Closed-loop Cooling

Closed-loop Cooling

Flush Your Inboard System

By Chris Caldwell
Closed-loop Cooling Engine

This engine has a blue heat exchanger with black end caps that will contain the coolant.

In an earlier issue, we discussed the need to flush outboard motors (to clean out the raw water and mineral deposits that remain in the engine block water jacket). This type of cooling is known as openloop cooling. Inboard engines usually have antifreeze in the engine block; this is termed closed-loop cooling. An inboard engine still has raw-water cooling concerns but not usually in the engine block. So how do you flush your inboard cooling system?
Exchanger top view
Most inboard engines are marinized automotive or industrial engines that use antifreeze in the engine block water jacket. Just like your car, that antifreeze needs to be cooled. But this time, cooling occurs via a raw-water-cooled heat exchanger.

A marinized engine will use a tube in shell heat exchanger to cool the antifreeze with raw water running through the tubes and antifreeze circulating in the shell around the tubes. Think of a water-cooled tubular radiator. The easiest way to determine if your engine is closed-loop cooling is to search for a radiator cap that will contain the antifreeze coolant.

Raw-water Heat Exchangers

There are other hot items in addition to your engine block that need to be cooled, and they do NOT use antifreeze. Some of these include oil and fuel coolers, transmission, and hot air coolers after the turbocharger. These are usually cooled with a raw-water heat exchanger. So maintenance is important to prolong the life of your engine’s cooling system.

Before and after: plugged and unplugged cooling tubes

Before and after: plugged and unplugged cooling tubes

Sea life can corrode and foul the tubing bundle inside the heat exchanger, restricting water flow and cooling are made of cupronickel, a copper alloy that also needs periodic leansing to clear out contaminants, sea life, and salt crystals. Worst-case scenario is the tubing welds (brazing) may have pinhole leaks and allow raw water to enter the loop it is cooling.

A DIY boat owner project may be something to consider, but there are a few steps. Close the seacock—one per engine—before you remove the end cap or raw-water hoses from the different heat exchangers. A simple visual inspection can help you decide the next step. Our photos include evidence of extreme marine growth. If you see crusty critters reducing the internal diameter of the tubing, then you have work to do.

First Time Jitters? Ask For Help

If you are not comfortable doing this DIY project for the first time by yourself, consider hiring a mechanic that agrees to have you watch or help. But here are the basics:

A rodding out may be the first step to improve cooling efficiency. Purchase an aluminum or brass welding rod from a hardware store. You can easily push the rod in one end and out the other to scrape out the growth. Be sure to se a soft metal rod and be gentle with the force required to push out the debris. Your next step may be to use a flushing chemical.

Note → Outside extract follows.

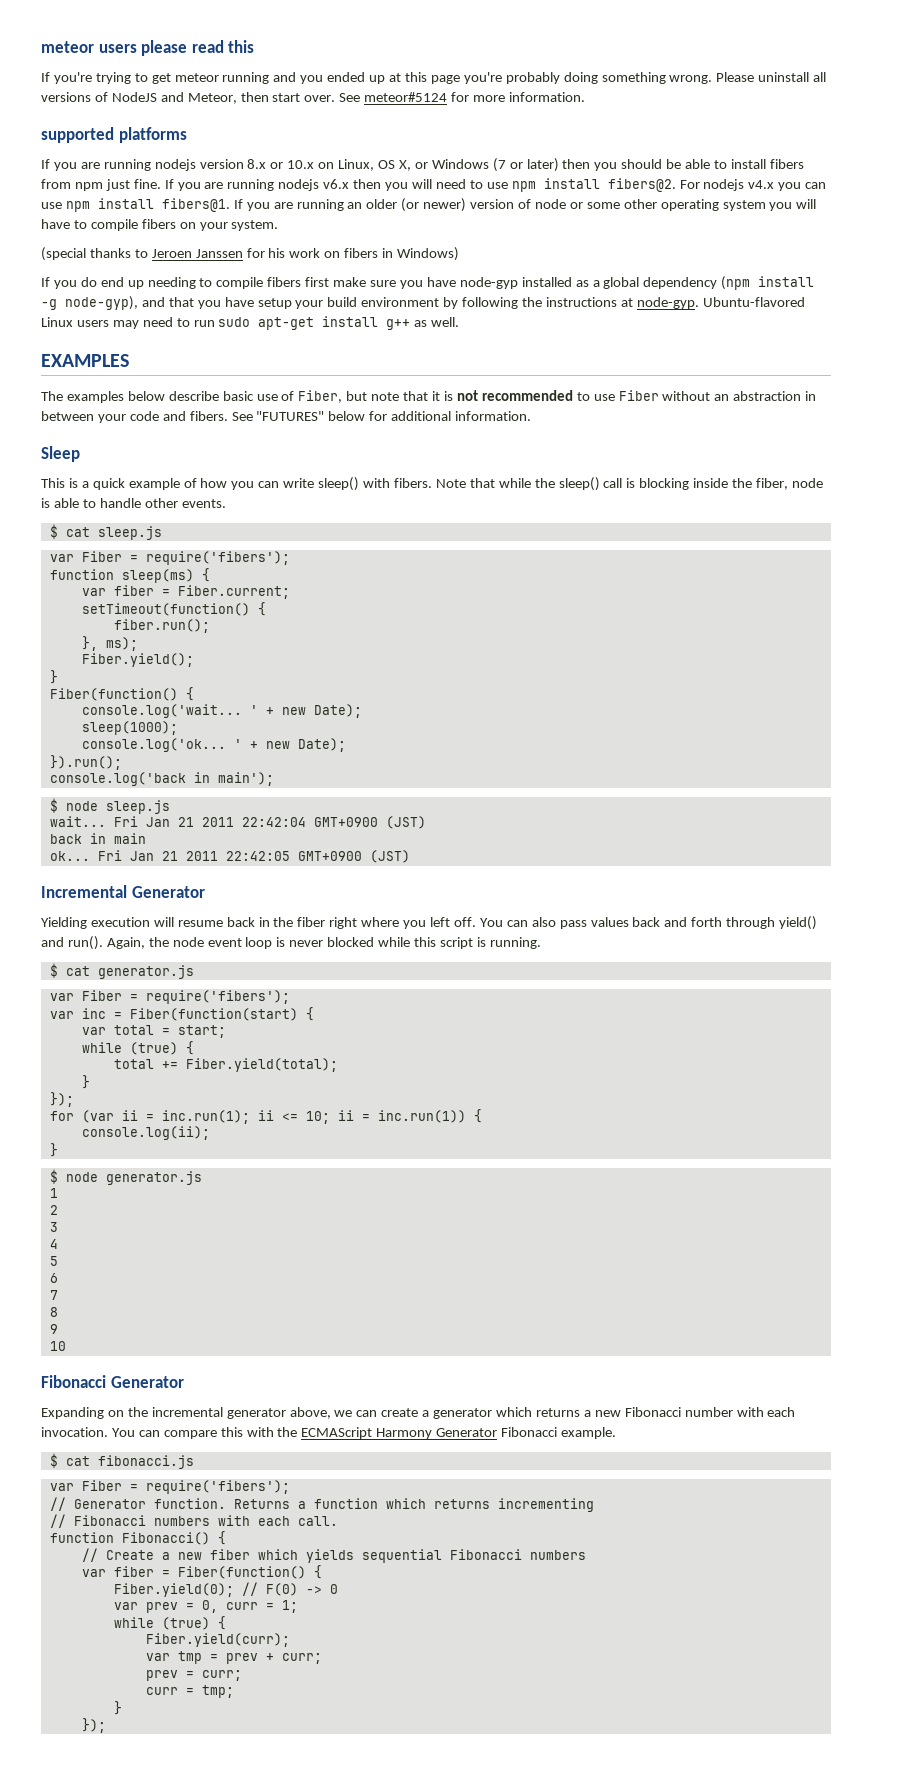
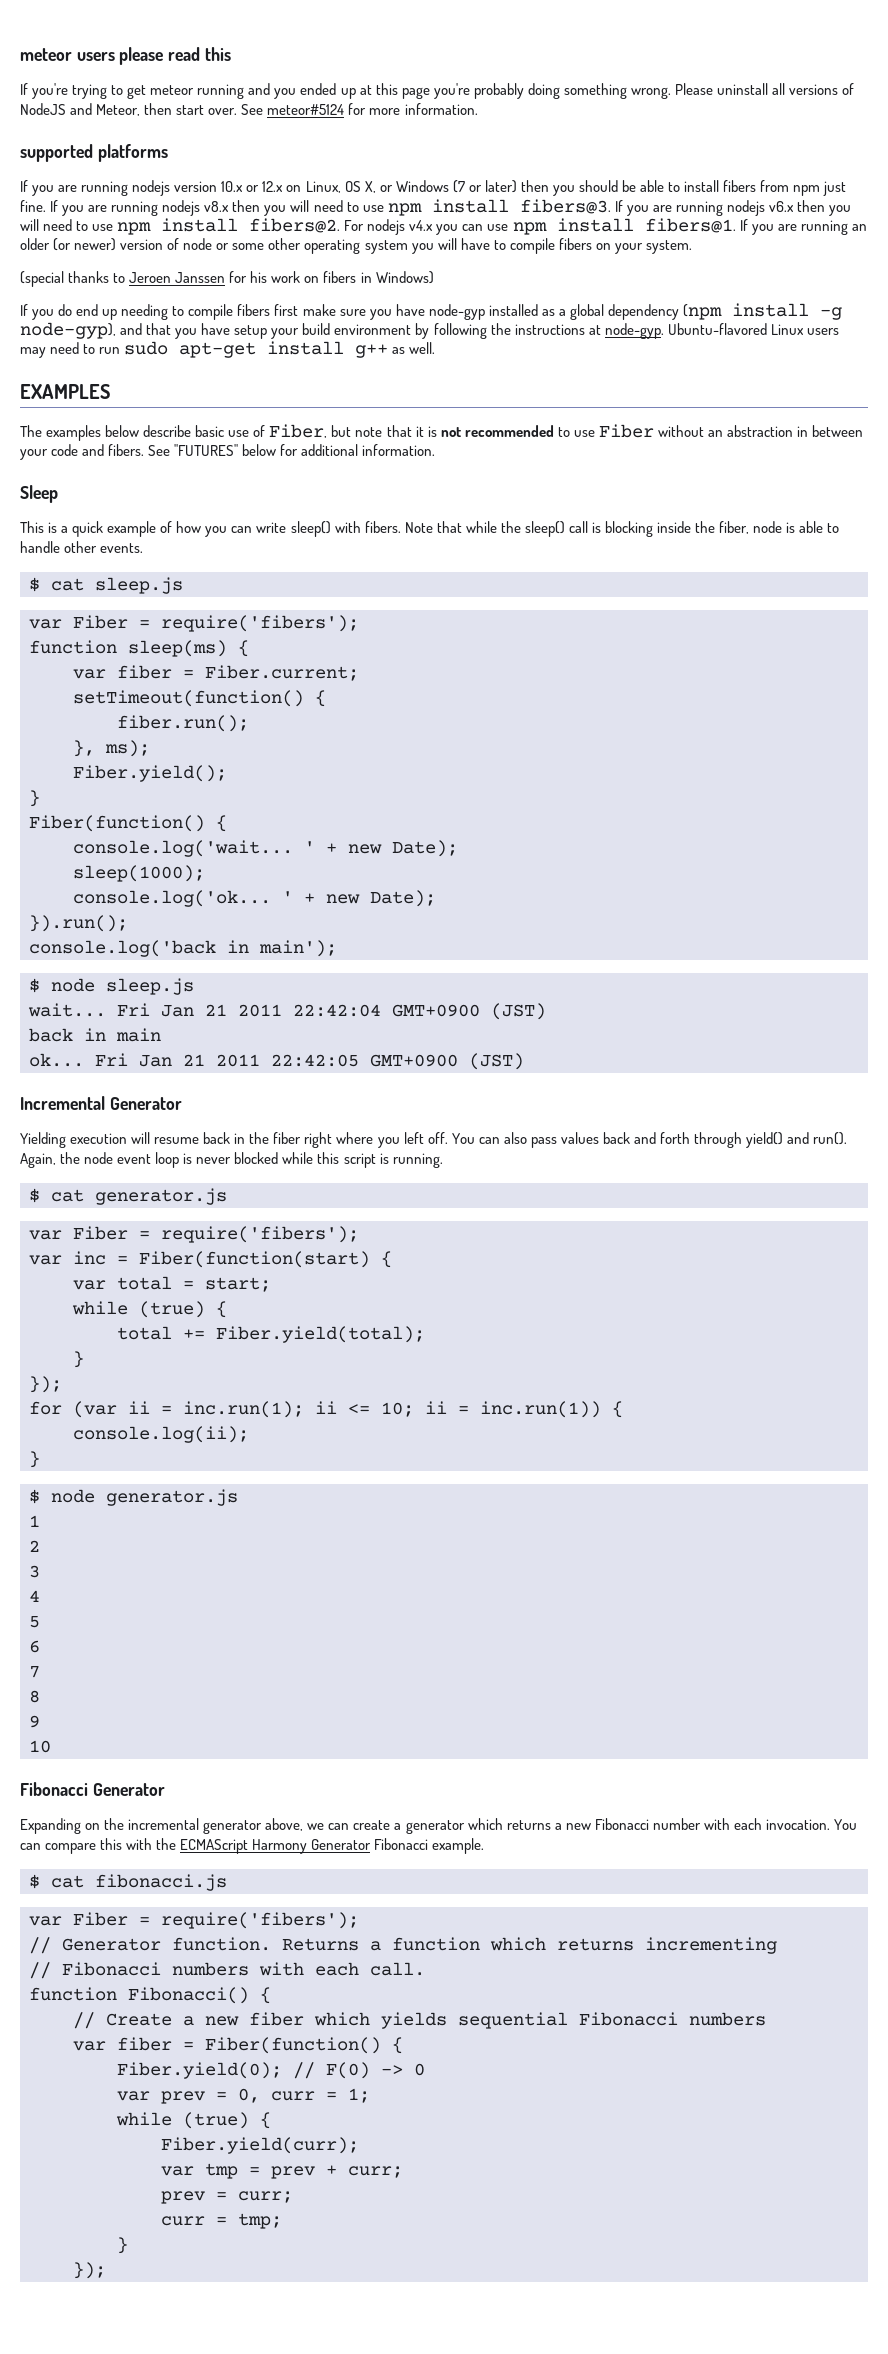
[247,159,315,169] 8.x or 10.x -> [221,181,284,192] 10.x or 12.x
(320, 185) none -> [204,199,765,216] v8.x then you will need to use npm install fibers@3. If you are running nodejs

The best practice is to remove the heat exchangers and send them out to a marine radiator shop. The technicians will acid boil, clean, pressure test, paint, and return the exchangers for you to reinstall. Then you can start your scheduled preventive maintenance flushing schedule based on a certified clean heat exchanger system.

To Flush or Not to Flush

If you’d like to do this yourself, reassemble the heat exchangers using new gaskets and hose clamps where needed. To flush this, you need a simple bucket of a marine growth chemical remover such as Barnacle Buster. The cleaner can be recirculated through the engine heat exchanger system by using a small bilge pump in a bucket. Be sure that the engine sea cock is still closed, disconnect the raw-water pump discharge outlet, and connect the cleaner solution to that hose. Disconnect the last hose in the system and allow the fluid discharge to return to the bucket to be recirculated through the system. How much product or how long depends on the fouling of your engine’s heat exchangers and exposure to elements of raw water.

Keep a service log dating the pencil zinc inspections in the heat exchanger. The pencil zinc will help protect the tubing bundle. Not all heat exchangers have pencil zincs, but the bigger engines should have them on the antifreeze heat exchanger and, possibly, the transmission and turbo after-cooler heat exchanger.

Eye Spy…Every Time

Engine Piston

Visual inspection every time you check engine fluids offers a simple troubleshooting of raw-water leakage. Notice if the antifreeze is overflowing from the radiator cap. When your crankcase oil has turned a chocolate milk color, raw water has leaked in. If your transmission fluid looks like a strawberry milkshake, water got in there, too. Finally, when the engine stops or will not start because there is water on top of the piston, a catastrophic failure known as hydro lock has occurred. Hydro lock is the most severe and may bend the piston connecting rod, crankshaft, or blow out the ide of the engine block.

Preventive maintenance and owner visual inspections create the best results for your closed-loop cooling system— every time.